# YOUR INSTRUCTIONS
Leave the pictures aside. Retype exactly the lines from the top of the data below through the one holding "- Software, I".

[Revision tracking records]
-*-*-

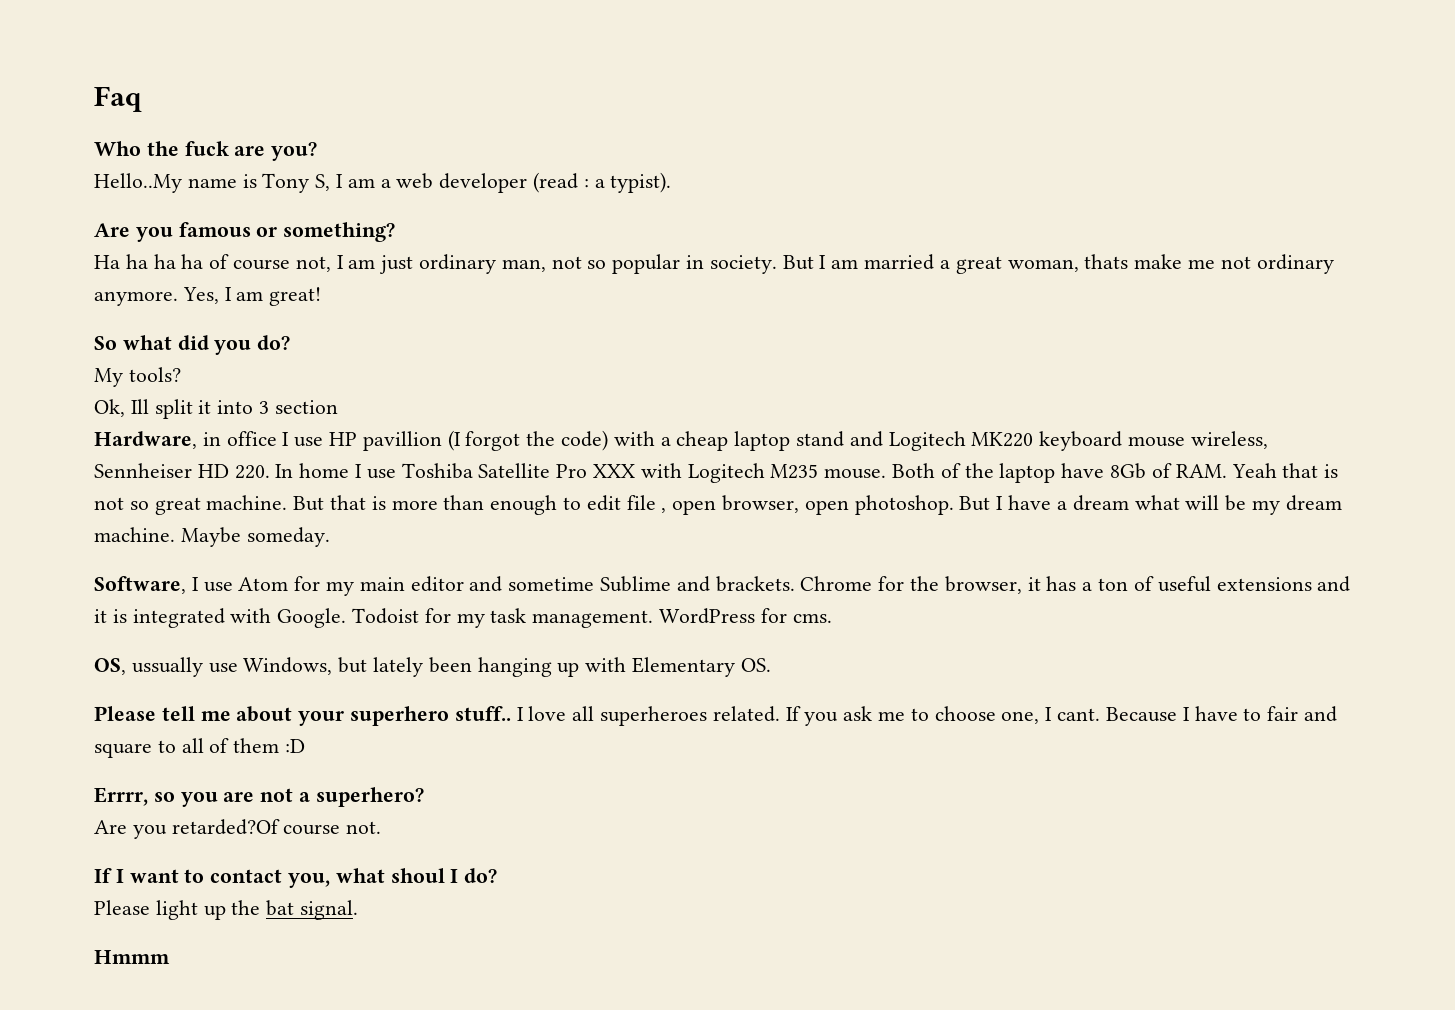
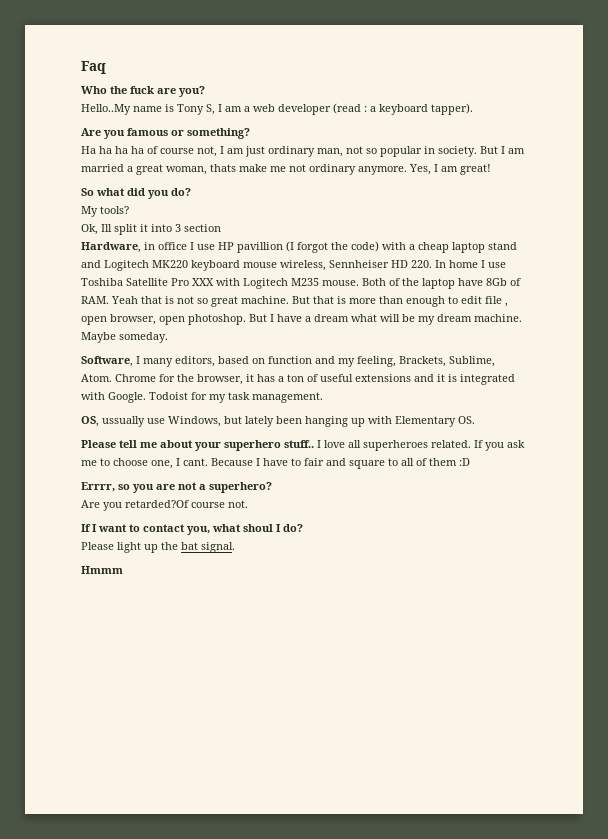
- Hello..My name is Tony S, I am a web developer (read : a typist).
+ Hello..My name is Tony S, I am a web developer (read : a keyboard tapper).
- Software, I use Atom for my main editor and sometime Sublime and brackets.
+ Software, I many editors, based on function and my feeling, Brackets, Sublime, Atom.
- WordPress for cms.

-*-*-

# TASK RESULT
- Hello..My name is Tony S, I am a web developer (read : a typist).
+ Hello..My name is Tony S, I am a web developer (read : a keyboard tapper).
- Software, I use Atom for my main editor and sometime Sublime and brackets.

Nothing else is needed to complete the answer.